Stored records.
┏━━

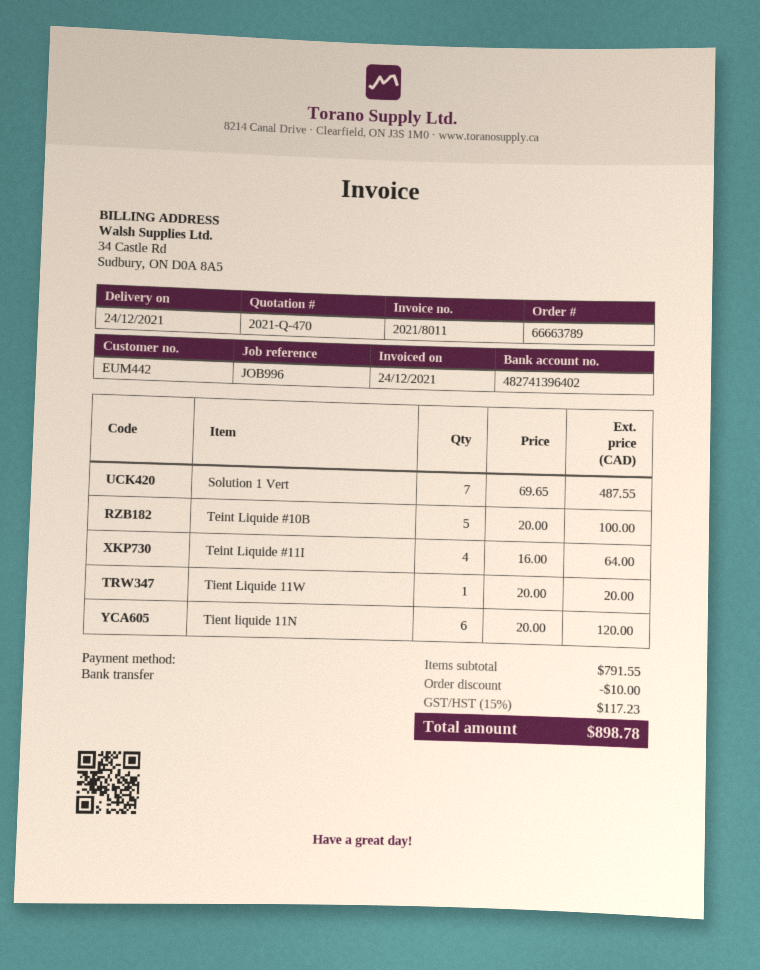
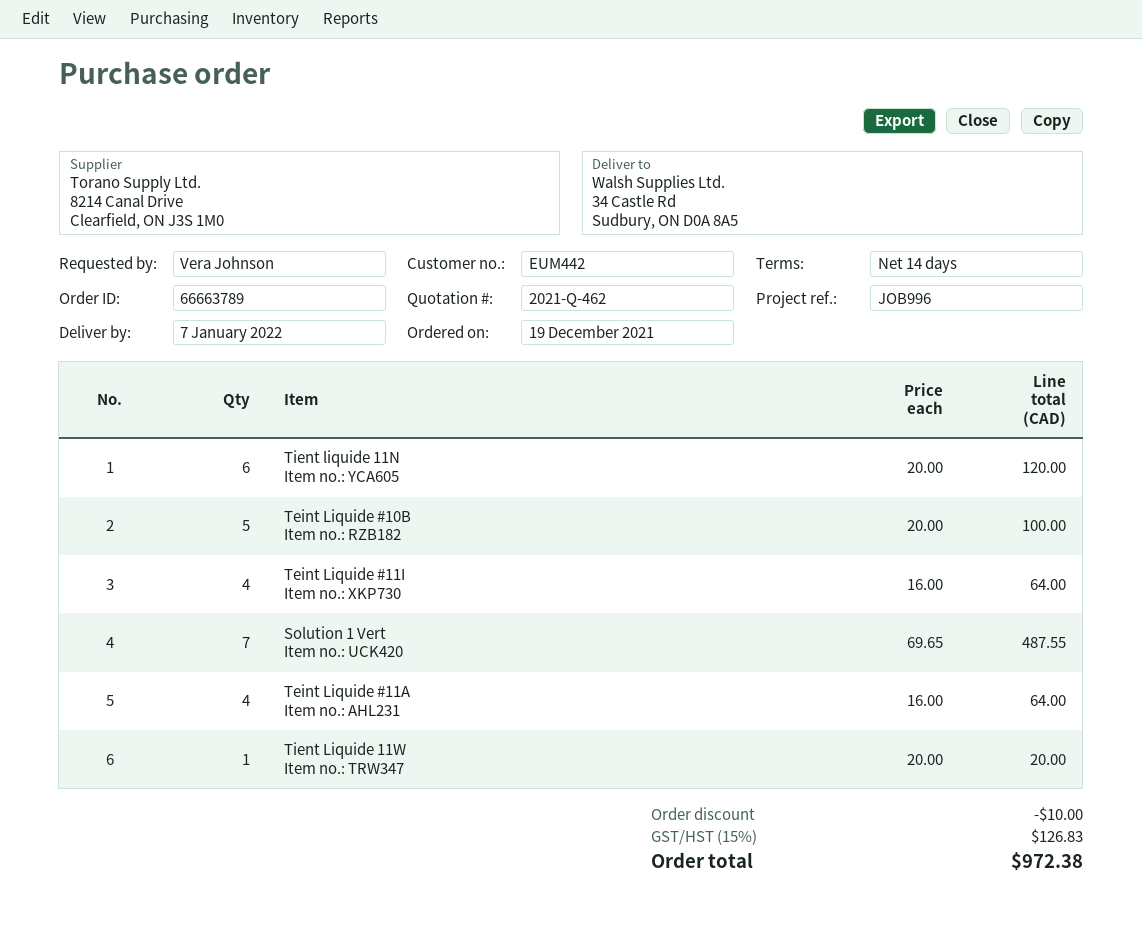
quote number: 2021-Q-470 -> 2021-Q-462
delivery date: 2021-12-24 -> 2022-01-07
Teint Liquide #11A: none -> 4 x 16.00 = 64.00
tax: 15% = 117.23 -> 15% = 126.83
total: 898.78 -> 972.38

┗━━

What you have to do. The lines to output run from the one containing "delivery date: 2021-12-24 -> 2022-01-07" to the last line of the entries; give them back exactly.

Written reply.
delivery date: 2021-12-24 -> 2022-01-07
Teint Liquide #11A: none -> 4 x 16.00 = 64.00
tax: 15% = 117.23 -> 15% = 126.83
total: 898.78 -> 972.38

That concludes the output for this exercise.